- 1480 Okunma
- 0 Yorum
- 0 Beğeni
Ne Zaman Geliyorsun ? (Mizah)
Ne Zaman Geliyorsun ?
(1.gün)
Her şey damadın Paris Büyükelçiliğimize atanmasıyla başladı.
Ön hazırlıklar bittikten sonra damadı yolcu ettik. Paris’te göreve başladı. Sonra bir ev tuttu ve çocukları yanına istedi. Pasaportlar hazırdı zaten. Sadece vize alınacaktı. Kırmızı pasaport için de vize isteniyormuş.
Fransa’nın Ankara Büyükelçiliğine vize için başvurduk. Elçilik bizden torunların aşı belgelerini istedi. Nedeni ise çocukların Fransız arkadaşlarına şap hastalığı bulaştırmasını önlemekmiş…
Aşılar yapılalı sekiz yıl olmuş, belgeler de kaybolmuştu.
Ben de aşıyı yapan sağlık ocağına başvurdum.
Başhekim muhtarlıktan ikamet belgesi istedi. Muhtara gittim. Bilgisayara baktı ve kaydını bulamadı. Polisler, yerlerinin teröristlerce tespit edilmesini önlemek için muhtarlıklara kayıt belgesi vermiyorlarmış. Kayıt bulunamayınca muhtar da nah, veremem gardaş dedi.
Muhtardan emniyet müdürlüğüne gittim. Damadın adını vererek, oturduğu yeri gösteren belgeyi aldım. Tekrar sağlık ocağına giderek başhekimin masasına indirdim.
Başhekim olmaz dedi. Muhtardan getireceksin.
Bu arada mesai bitti.
*
(2. gün)
Bu derde düçar olmuş dostlarda ne kadar akıl varsa hepsini de topladım ve benimkini yedekte bıraktım.
Toplama akıllarla yeniden sağlık ocağına gittim ama başhekim yerinde yoktu. Sordum soruşturdum. Toplantıdaymış. Öğleden sonra gelir dediler.
Öğleden sonra gittim. Başhekim hala yok. Toplantı devam ediyormuş demek ki. Elbet gelir diye beklemeye başladım. Beklerken de jeton düştü. Her başhekimin beş on tane de yardımcısı olması Türkiye gereğiydi. Başhekim yardımcısını sordum. Burada öyle biri yok dediler. İlla ki, başhekim yardımcısı arıyorsan devlet hastanesine git, diye de akıl verdiler.
Verilen bu aklı da akıl torbasına doldurarak beklemeyi sürdürdüm. Sonunda mesai bitti. Yarın sabah gelirsen başhekim burada olur dediler. Anlaşılan başhekim bu gece toplantı salonunda yatacaktı.
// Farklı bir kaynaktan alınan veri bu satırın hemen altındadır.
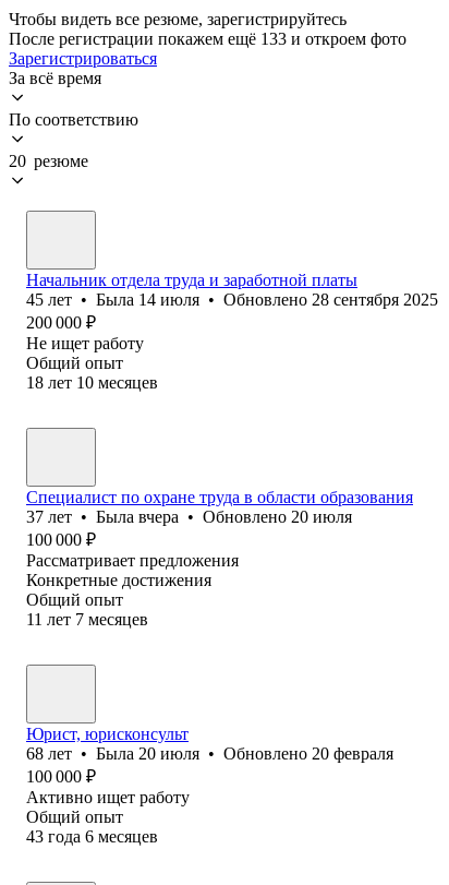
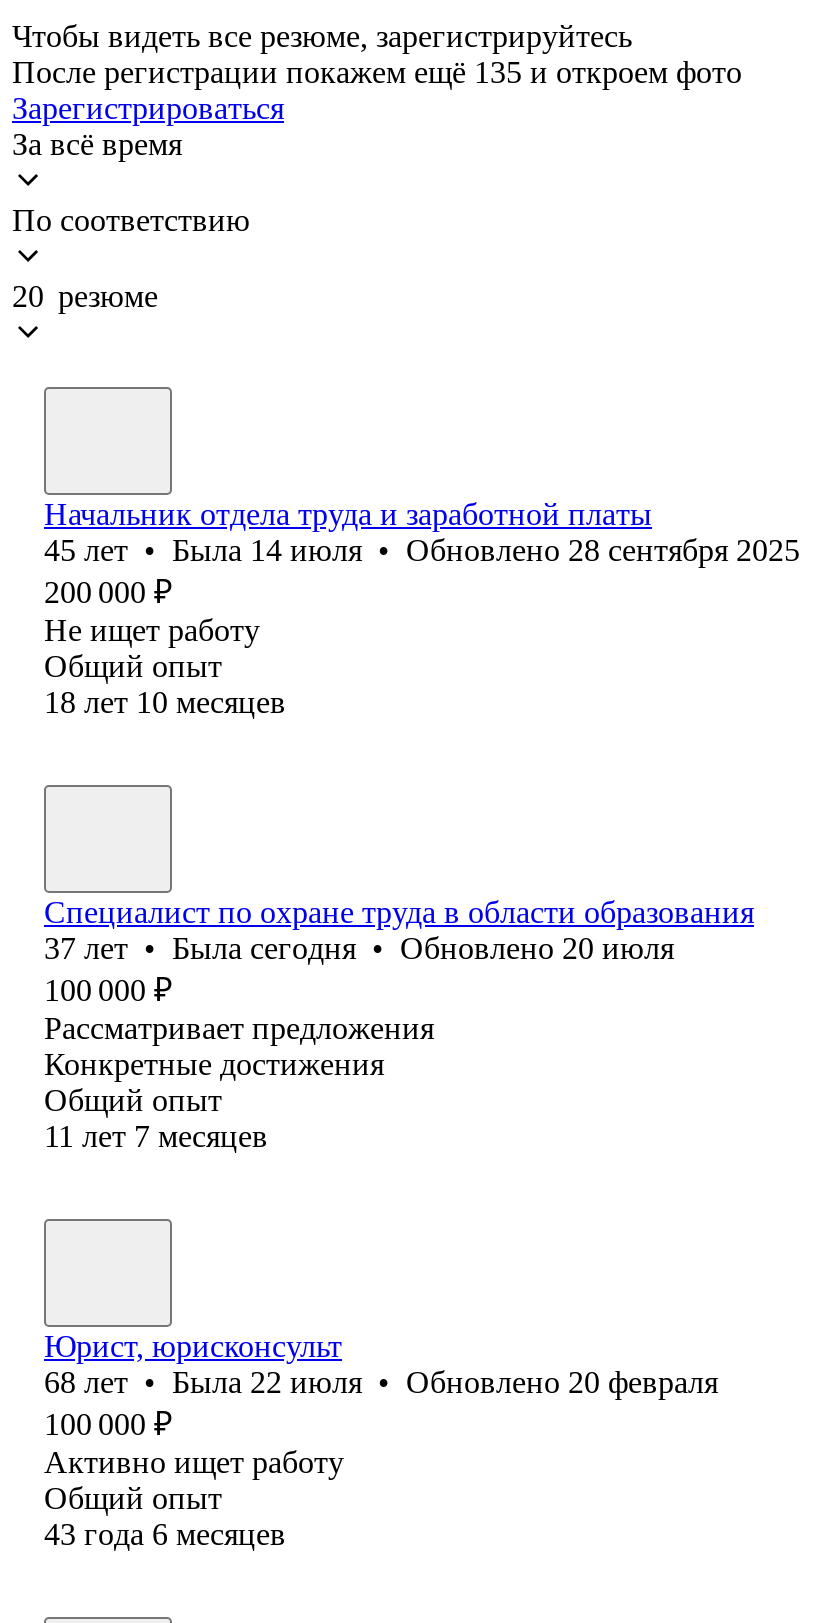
[9,29,406,48] После регистрации покажем ещё 133 и откроем фото -> [12,55,742,89] После регистрации покажем ещё 135 и откроем фото
[26,507,352,526] 37 лет • Была вчера • Обновлено 20 июля -> [44,931,674,965] 37 лет • Была сегодня • Обновлено 20 июля
[26,744,393,763] 68 лет • Была 20 июля • Обновлено 20 февраля -> [44,1365,718,1399] 68 лет • Была 22 июля • Обновлено 20 февраля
Allah bilir dedim ve evin yolunu tuttum.
Çocuklar Ankara’da. Oradan günde on kere arayıp aşı belgesini acele istemeseler sorun yok. Ömrümce bekler ve koştururdum ama ne yazık ki, durum acildi.
Eve gittim.
*
(3.gün)
Tekrar muhtara gittim. Belki minnet rica devlet sırrı niteliğindeki bu ikamet belgesini alma umudum vardı. Muhtarlar başbakanlık ayarında mevki makam sahibi kişiler olduklarından sorumlulukları yoktur. Bu nedenle muhtarın yüce makam odasının kilitli olduğunu gördüm. Yan taraftaki fırından muhtarın nerede olduğunu sordum.
Namaza gitti, dediler.
Saatime baktım. Mesai saatiydi. Ancak muhtar da haklıydı. Nasılsa devletin verdiği maaş yetmiyordu. Bari camiye giderek biraz cennet kazanayım, diye düşünmüş olmalı. Ben de camiye giderek namaz kılmak ve muhtarın bir an önce bürosuna gelmesi için tanrıya dua etmek istedim ama dualarımın kabul olmayacağını düşündüğümden gitmedim. Hani ola ki, dua için de imam ikamet belgesi isteyebilirdi.
Bu tür düşüncelerle muhtarı büroya getirmeye çalışırken ne hikmetse muhtar kendiliğinden geldi. Hemen peşinden daldım büroya. Beni görünce sırıtmaya başladı.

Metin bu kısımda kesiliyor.